YOUR TASK -
In the entries below, how many lines contain the string "solid"? Give the number by itself.

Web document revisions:
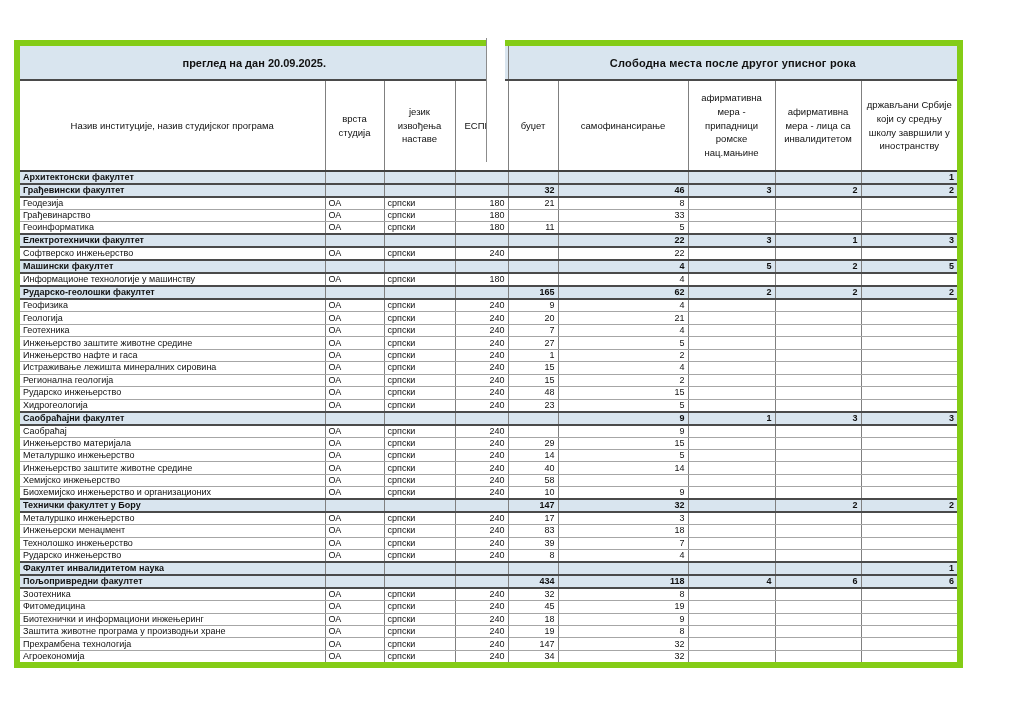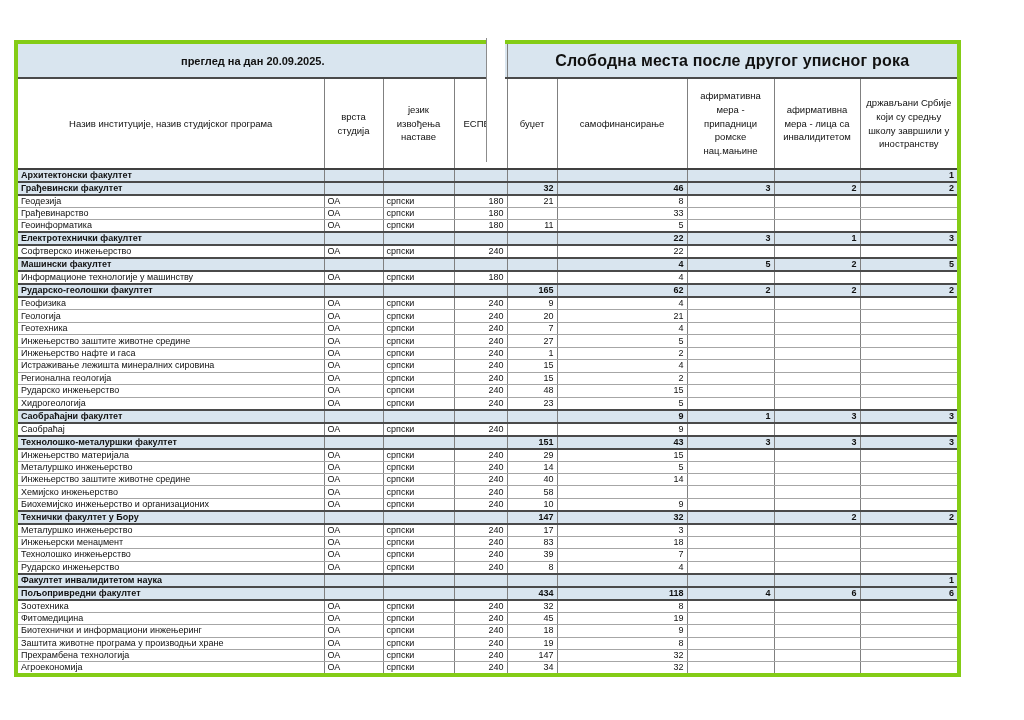--- a/index.html
+++ b/index.html
@@ -16,7 +16,7 @@
     border-collapse:collapse;
     table-layout:fixed;
     width:943px;
-    border:4px solid #84cc16;
+    border:6px solid #84cc16;
   }
   col.c-name { width:308px; }
   col.c-vrsta { width:59px; }

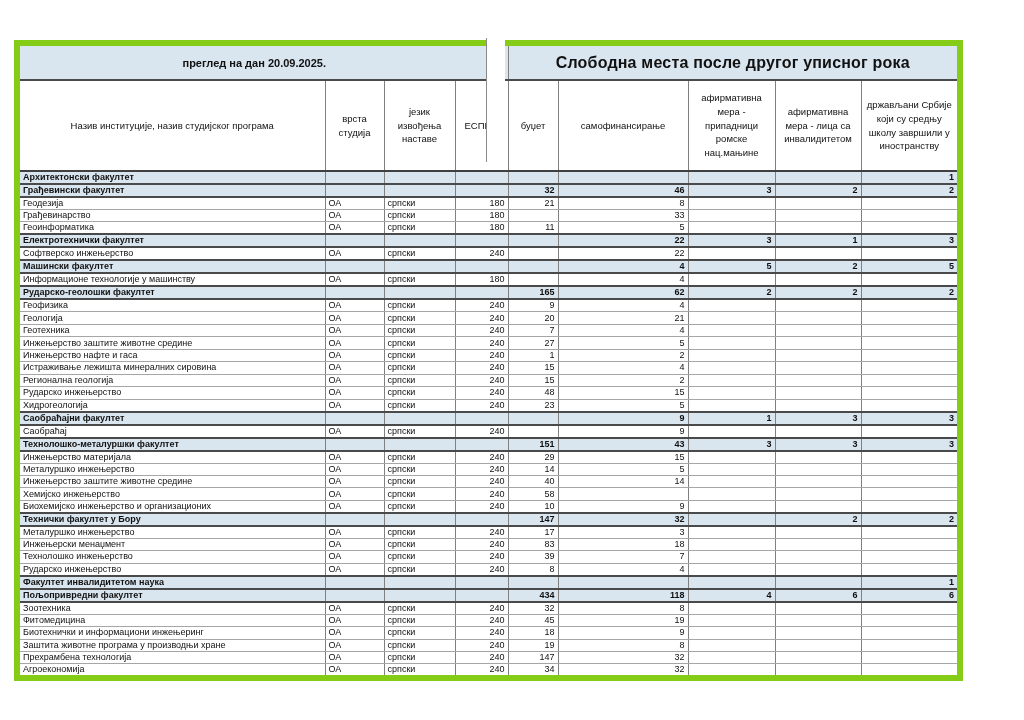--- a/index.html
+++ b/index.html
@@ -45,7 +45,7 @@
     white-space:nowrap;
   }
   th.title-left  { font-size:11px; font-weight:bold; padding-right:22px; }
-  th.title-right { font-size:16px; font-weight:bold; letter-spacing:0.2px; }
+  th.title-right { font-size:11px; font-weight:bold; letter-spacing:0.2px; }
 
   tr.colhead th {
     background:#ffffff;

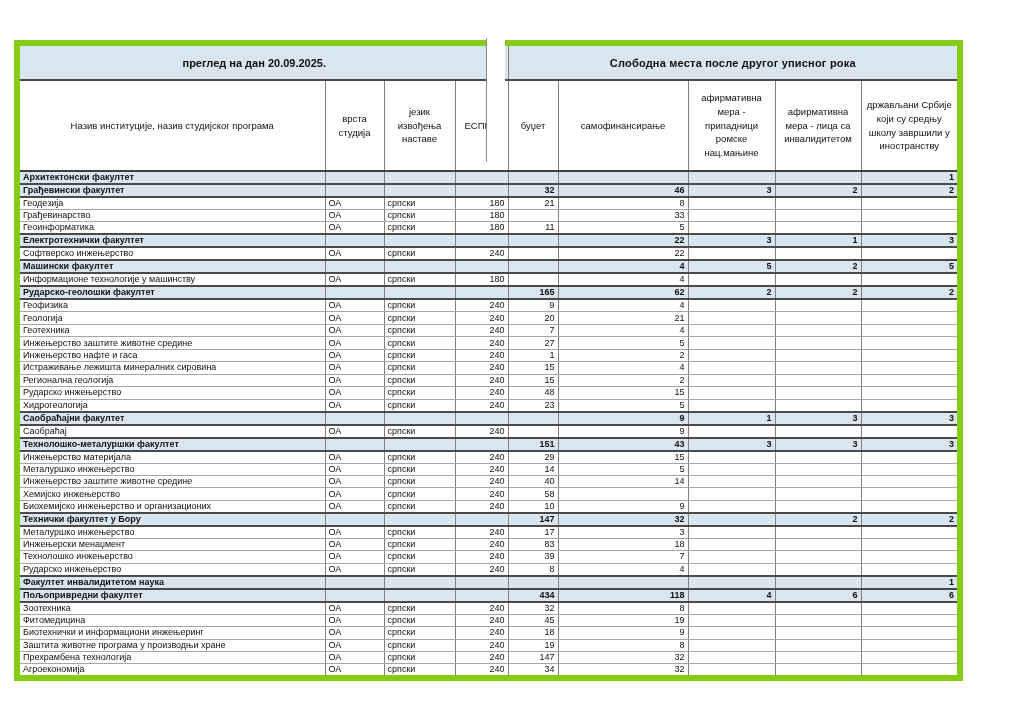--- a/index.html
+++ b/index.html
@@ -354,17 +354,6 @@
             <td class="num"></td>
             <td class="num"></td>
           </tr>
-          <tr class="faculty">
-            <td class="txt">Технолошко-металуршки факултет</td>
-            <td class="txt"></td>
-            <td class="txt"></td>
-            <td class="num"></td>
-            <td class="num">151</td>
-            <td class="num">43</td>
-            <td class="num">3</td>
-            <td class="num">3</td>
-            <td class="num">3</td>
-          </tr>
           <tr class="program">
             <td class="txt">Инжењерство материјала</td>
             <td class="txt">ОА</td>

REPLY TO THE EXERCISE -
2